THE INPUT:
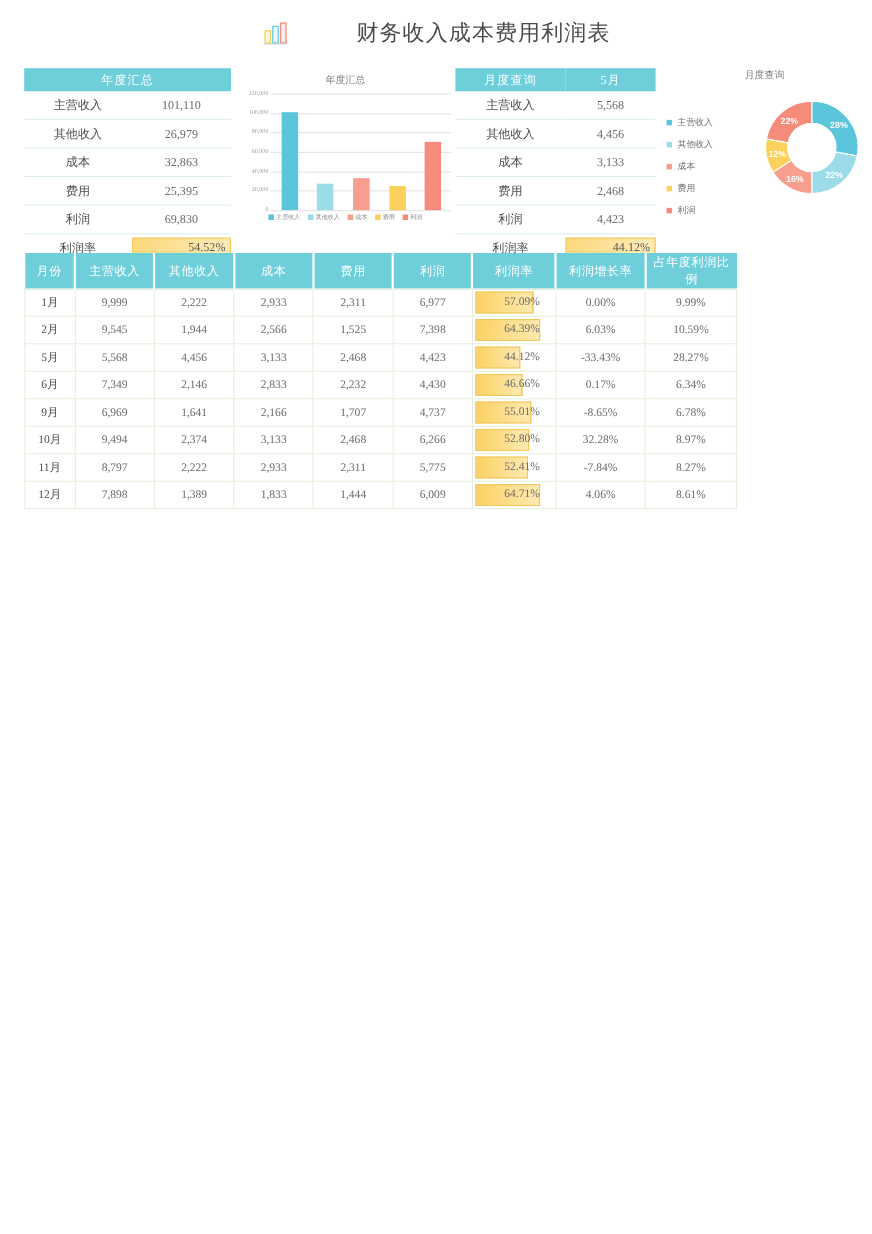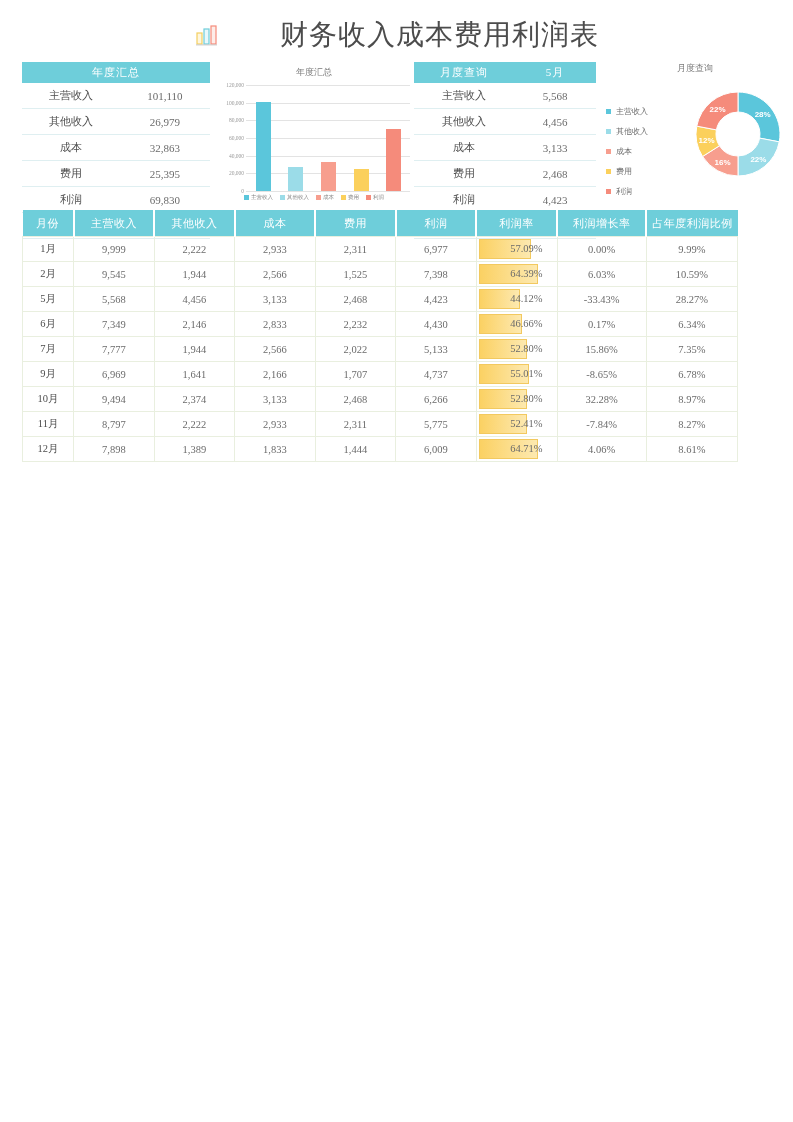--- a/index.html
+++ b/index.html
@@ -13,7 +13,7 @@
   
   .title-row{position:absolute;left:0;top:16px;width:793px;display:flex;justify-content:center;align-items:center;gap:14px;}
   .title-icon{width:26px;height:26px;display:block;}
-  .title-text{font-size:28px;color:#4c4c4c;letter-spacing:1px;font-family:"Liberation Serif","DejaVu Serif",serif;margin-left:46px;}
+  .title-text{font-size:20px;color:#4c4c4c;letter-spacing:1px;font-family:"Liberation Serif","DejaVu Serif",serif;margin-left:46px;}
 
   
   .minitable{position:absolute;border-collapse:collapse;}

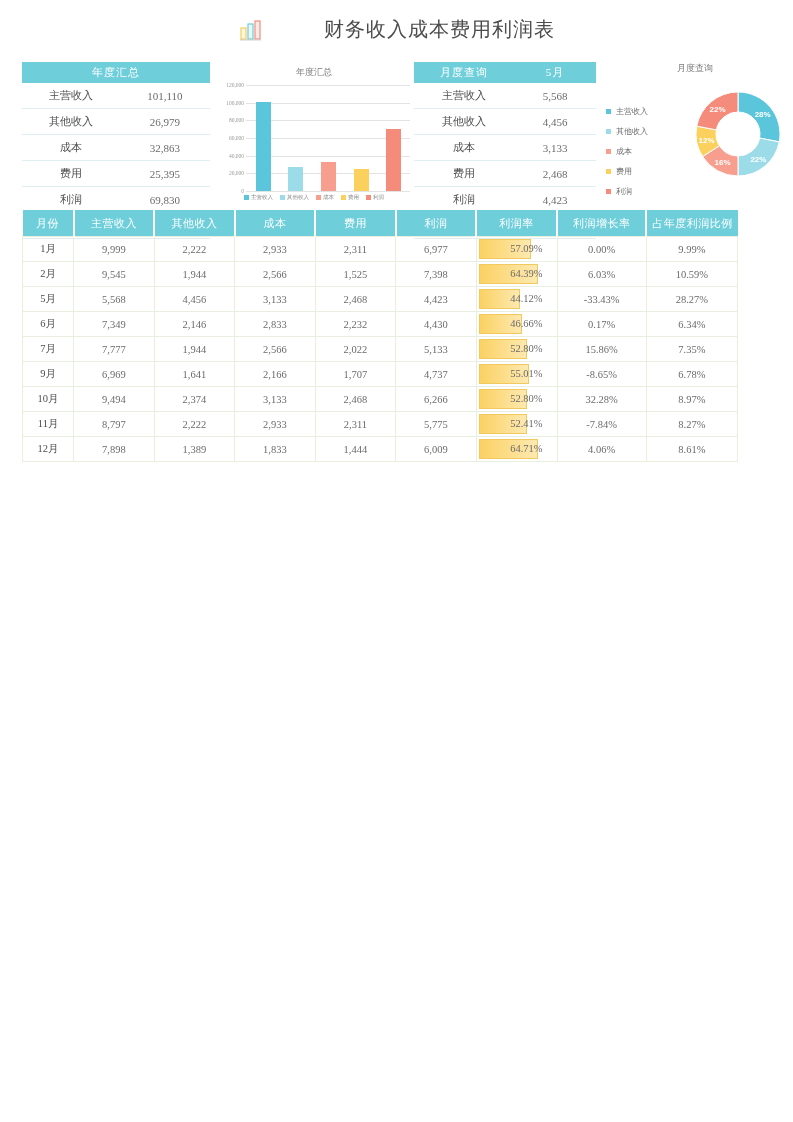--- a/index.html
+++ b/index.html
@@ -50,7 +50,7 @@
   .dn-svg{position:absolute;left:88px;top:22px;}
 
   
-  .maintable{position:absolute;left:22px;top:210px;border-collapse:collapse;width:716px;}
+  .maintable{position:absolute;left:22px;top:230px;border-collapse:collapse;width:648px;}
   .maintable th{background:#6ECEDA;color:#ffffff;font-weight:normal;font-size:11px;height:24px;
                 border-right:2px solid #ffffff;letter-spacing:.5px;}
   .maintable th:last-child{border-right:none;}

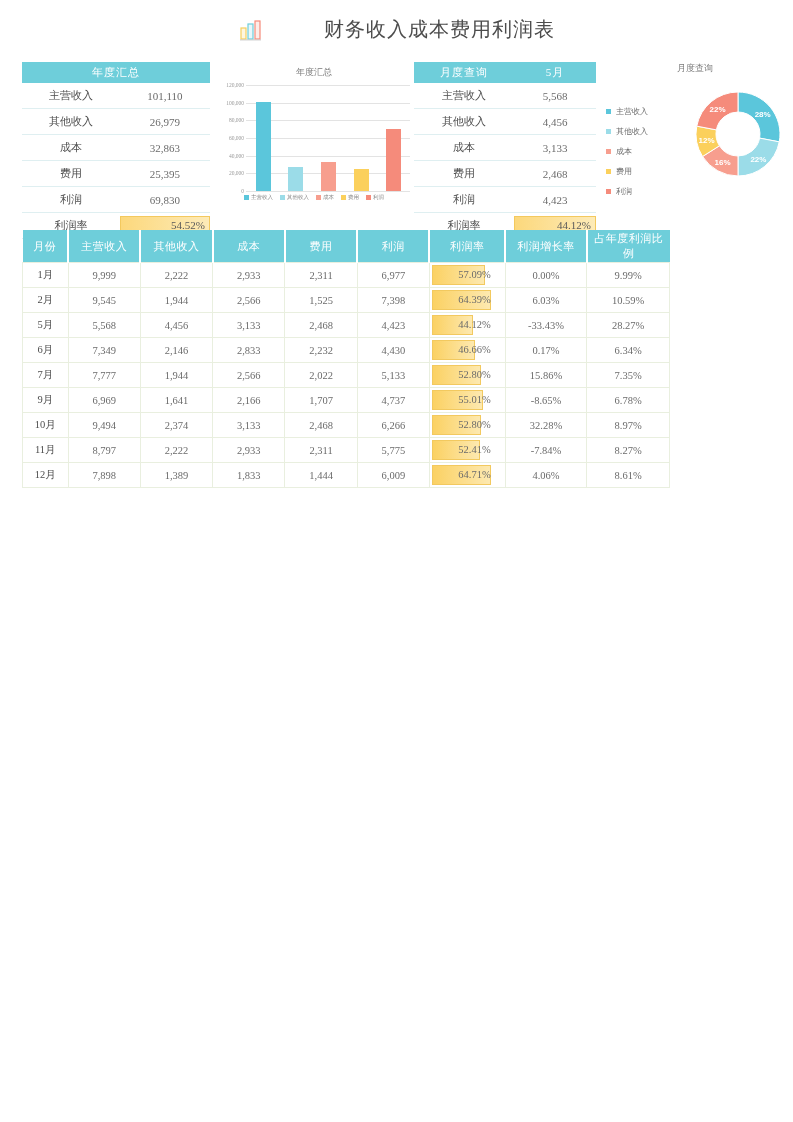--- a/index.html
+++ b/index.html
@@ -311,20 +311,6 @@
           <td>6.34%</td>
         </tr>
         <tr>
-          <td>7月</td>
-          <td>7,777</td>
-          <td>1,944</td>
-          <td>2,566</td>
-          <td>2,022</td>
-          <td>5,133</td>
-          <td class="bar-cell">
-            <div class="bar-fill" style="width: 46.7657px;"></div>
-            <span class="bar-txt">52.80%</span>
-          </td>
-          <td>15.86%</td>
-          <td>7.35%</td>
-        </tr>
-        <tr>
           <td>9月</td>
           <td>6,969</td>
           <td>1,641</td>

WORK TO COMPLETE:
Without copying the pictures, transcribe the entries exactly.

SOLUTION TO THIS PROBLEM:
--- a/index.html
+++ b/index.html
@@ -13,7 +13,7 @@
   
   .title-row{position:absolute;left:0;top:16px;width:793px;display:flex;justify-content:center;align-items:center;gap:14px;}
   .title-icon{width:26px;height:26px;display:block;}
-  .title-text{font-size:28px;color:#4c4c4c;letter-spacing:1px;font-family:"Liberation Serif","DejaVu Serif",serif;margin-left:46px;}
+  .title-text{font-size:20px;color:#4c4c4c;letter-spacing:1px;font-family:"Liberation Serif","DejaVu Serif",serif;margin-left:46px;}
 
   
   .minitable{position:absolute;border-collapse:collapse;}

--- a/index.html
+++ b/index.html
@@ -50,7 +50,7 @@
   .dn-svg{position:absolute;left:88px;top:22px;}
 
   
-  .maintable{position:absolute;left:22px;top:210px;border-collapse:collapse;width:716px;}
+  .maintable{position:absolute;left:22px;top:230px;border-collapse:collapse;width:648px;}
   .maintable th{background:#6ECEDA;color:#ffffff;font-weight:normal;font-size:11px;height:24px;
                 border-right:2px solid #ffffff;letter-spacing:.5px;}
   .maintable th:last-child{border-right:none;}

--- a/index.html
+++ b/index.html
@@ -311,20 +311,6 @@
           <td>6.34%</td>
         </tr>
         <tr>
-          <td>7月</td>
-          <td>7,777</td>
-          <td>1,944</td>
-          <td>2,566</td>
-          <td>2,022</td>
-          <td>5,133</td>
-          <td class="bar-cell">
-            <div class="bar-fill" style="width: 46.7657px;"></div>
-            <span class="bar-txt">52.80%</span>
-          </td>
-          <td>15.86%</td>
-          <td>7.35%</td>
-        </tr>
-        <tr>
           <td>9月</td>
           <td>6,969</td>
           <td>1,641</td>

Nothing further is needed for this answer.